The MEDI8852–zanamivir conjugate protects mice from a lethal infection caused by influenza A and B viruses. Balb/c mice were infected with the 10 × LD₅₀ of influenza virus as indicated. Mice were given the antibody or antibody conjugate intraperitoneally 1 h before infection. Mice were killed when they lost more than 25% of their initial body weight or appeared moribund. (A) Body weight change curves for mice (n = 5) infected with influenza virus A/Puerto Rico/8/1934 (H1N1) and treated with the MEDI8852–zanamivir conjugate, a combination of the MEDI8852–triglycine conjugate (MEDI8852-GGG) and free zanamivir in equimolar amounts, or a combination of MEDI8852 lacking a sortase recognition motif and free zanamivir in equimolar amounts. (B) Body weight change and survival curves [analyzed using log-rank (Mantel–Cox) test] for mice (n = 5) infected with influenza virus B/Florida/4/2006 and treated with the MEDI8852–zanamivir conjugate or a combination of MEDI8852 lacking a sortase recognition motif and free zanamivir in equimolar amounts.

Fig. 3.

Comparison of the antiviral activities of the MEDI8852–zanamivir conjugate with monoclonal antibodies that target the active site of influenza virus NA. Balb/c mice were infected with the 10 × LD₅₀ of influenza virus as indicated. Mice were given the antibody or antibody conjugate intraperitoneally 1 h before infection.

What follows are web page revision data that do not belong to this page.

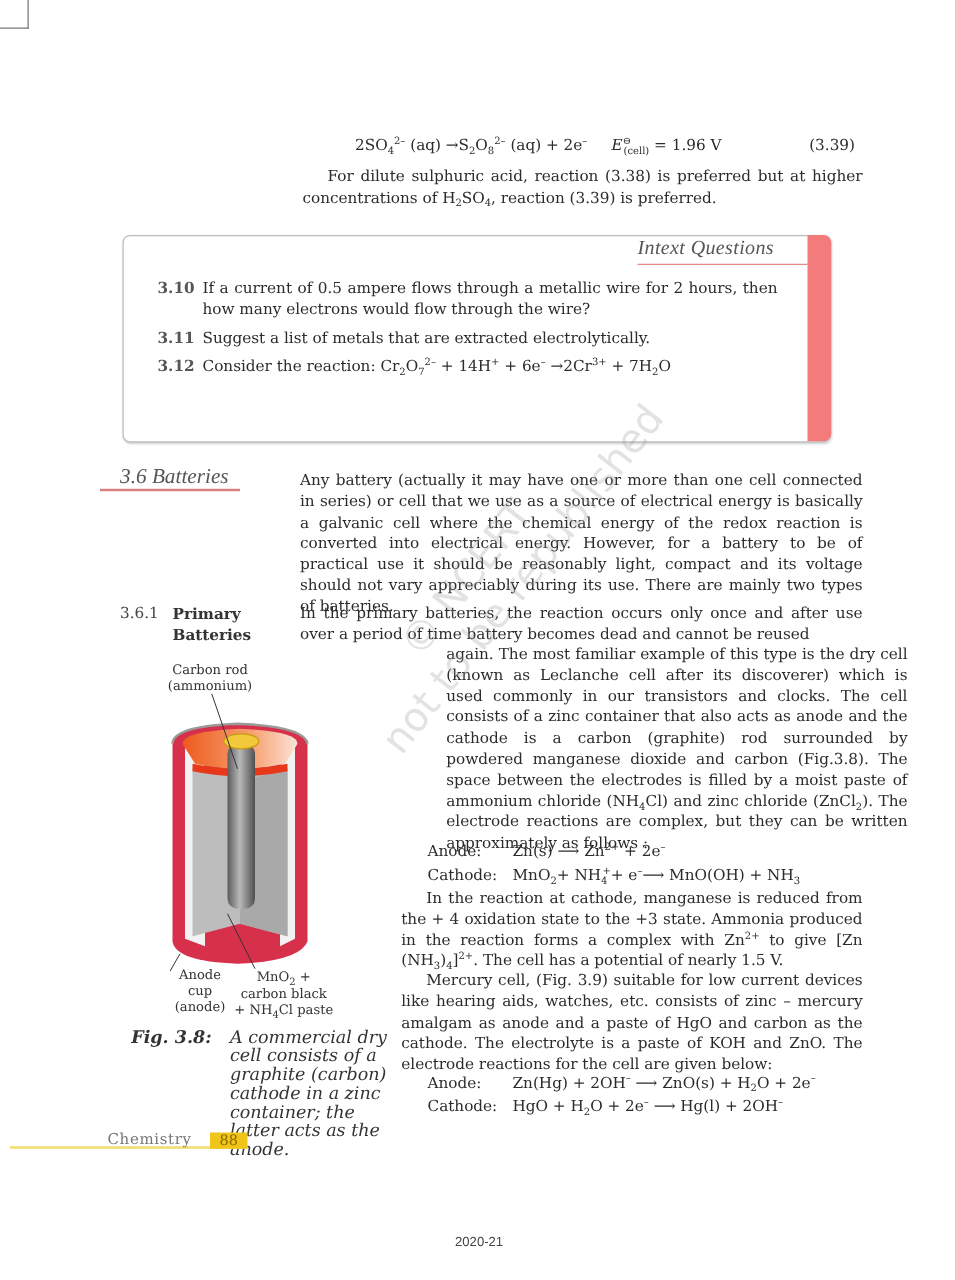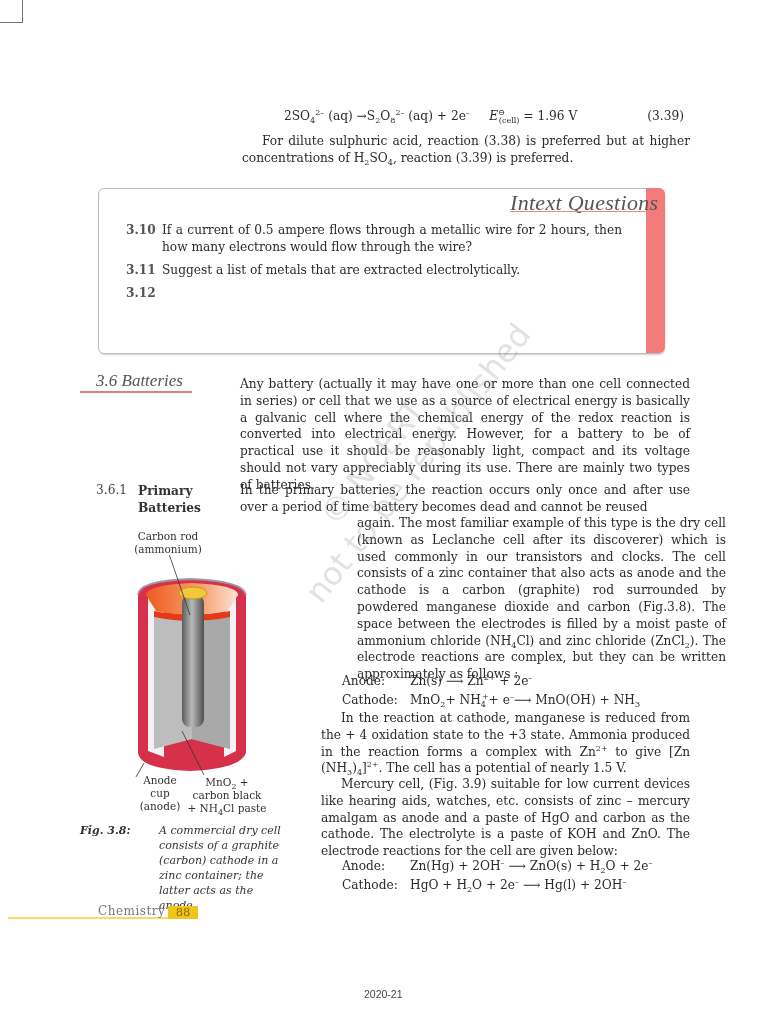"Intext Questions" .intext-title { font-size: 22px -> 16px }
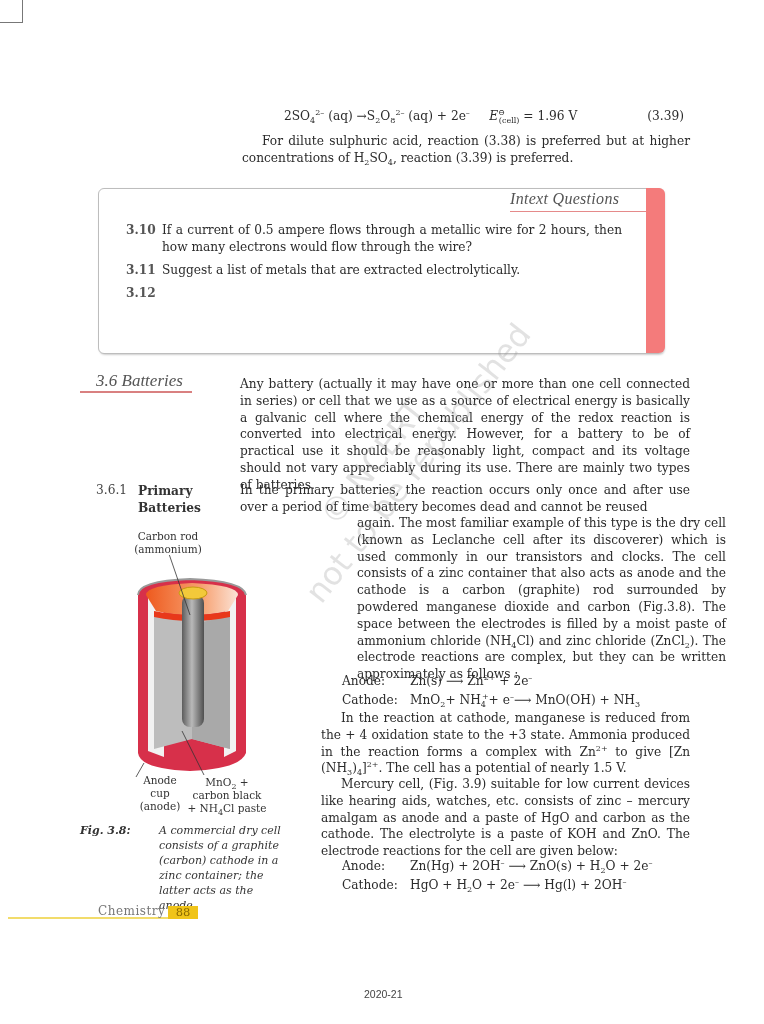"Consider the reaction: Cr2O72– +" div.qt { html: none -> <div> <span>Consider the reaction: Cr</span><sub>2</sub><span>O</span><sub>7</sub><sup>2–</sup><span> + 14H</span><sup>+</sup><span> + 6e</span><sup>–</sup><span> →2Cr</span><sup>3+</sup><span> + 7H</span><sub>2</sub><span>O</span> </div> }
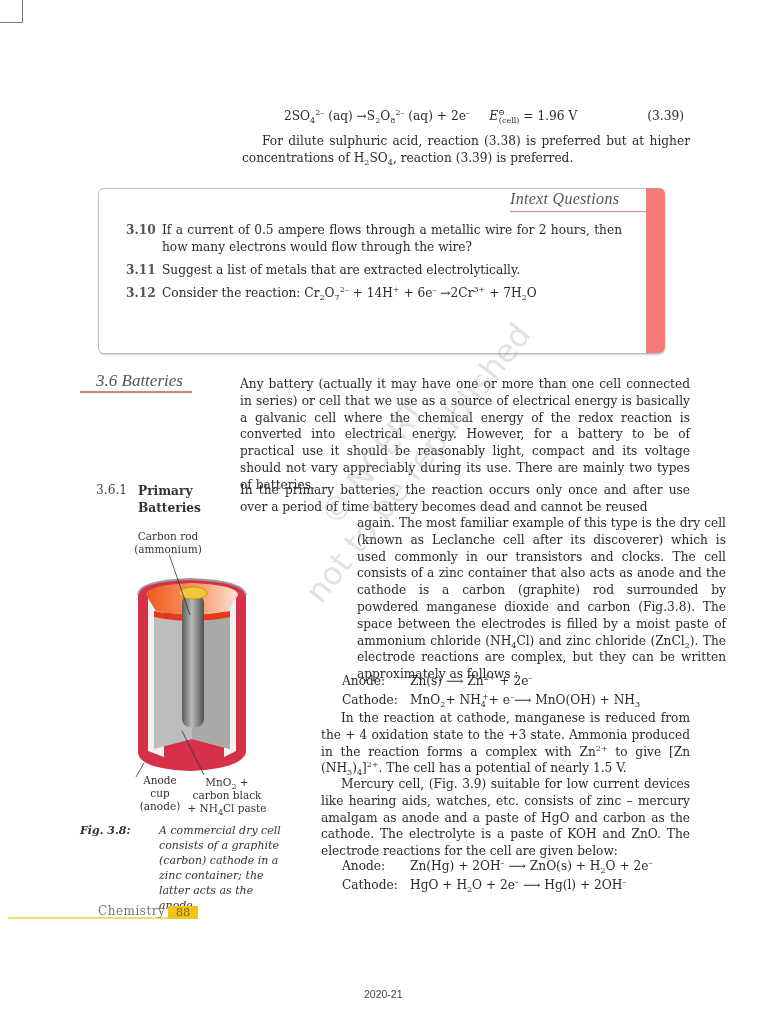"Fig. 3.8:" .fig-caption { font-size: 11px -> 14px; left: 80px -> 105px }
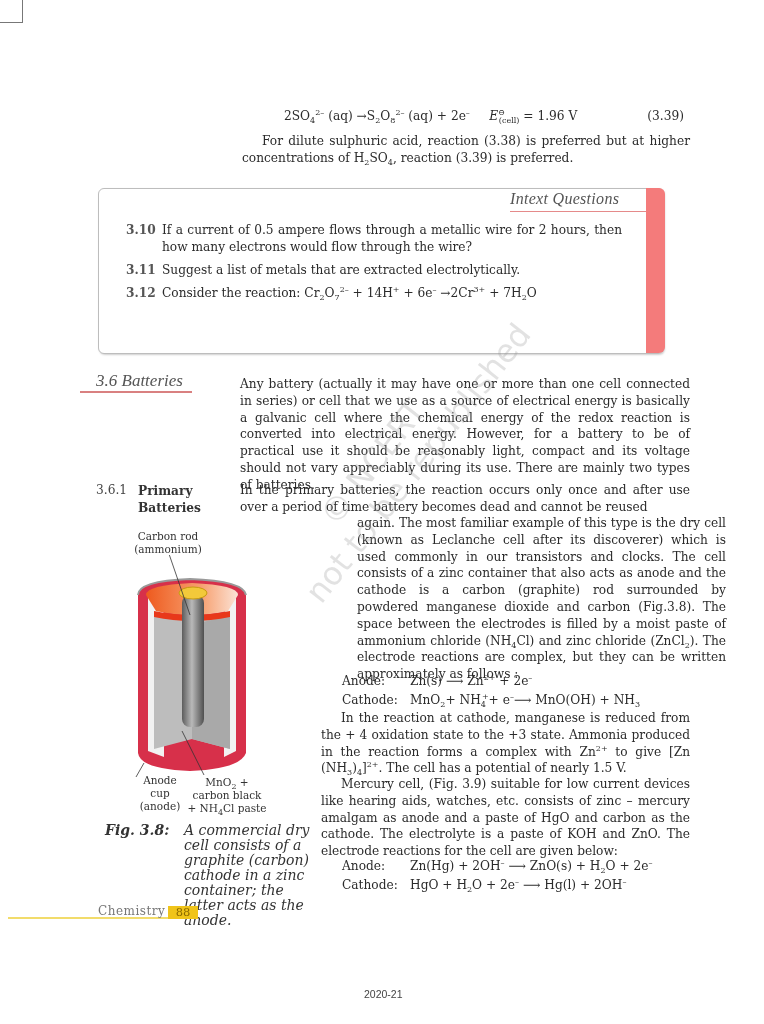"Chemistry" .footer-chem { left: 98px -> 86px }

Mice were killed when they lost more than 25% of their initial body weight or appeared moribund. (A) Body weight change and survival curves [analyzed using log-rank (Mantel–Cox) test] for mice (n = 5) infected with influenza virus A/Puerto Rico/8/1934 (H1N1) and treated with 1 mg/kg of MEDI8852–zanamivir conjugate, FNI9, 1G01, or DA03E17. (B) Body weight change and survival curves [analyzed using log-rank (Mantel–Cox) test] for mice (n =5) infected with influenza virus B/Florida/4/2006 and treated with 3 mg/kg of MEDI8852–zanamivir conjugate, FNI9, 1G01, or DA03E17.

Fig. 4.

The contribution of Fcγ receptor–mediated effector functions to the antiviral efficacy of MEDI8852–zanamivir. (A) ADCC reporter assay (human Fcγ receptors) for MEDI8852-GGG, MEDI8852–zanamivir, and their “LALA” mutants, designed to disrupt interactions with Fcγ receptors. The Fc portion of the antibody conjugate triggered luciferase expression in effector cells through engagement of surface-expressed human FcγRIIIa when coincubated with virus-infected MDCK cells. The level of ADCC induced by the antibody conjugate was quantified as the fold induction in luminescence intensity compared to the control group without antibody. (B) Body weight change and survival curves [analyzed using log-rank (Mantel–Cox) test] for mice (n = 5) infected with influenza virus A/Puerto Rico/8/1934 (H1N1) and treated with MEDI8852-GGG or its “LALA” variant. (C) Body weight change and survival curves [analyzed using log-rank (Mantel–Cox) test] for mice (n = 5) infected with influenza virus A/Puerto Rico/8/1934 (H1N1) and treated with MEDI8852–zanamivir conjugate or its “LALA” variant. Balb/c mice were infected with the 10 × LD₅₀ of influenza virus A/Puerto Rico/8/1934 (H1N1). Mice were given the antibody or antibody conjugate intraperitoneally 1 h before infection. Mice were killed when they lost more than 25% of their initial body weight or appeared moribund.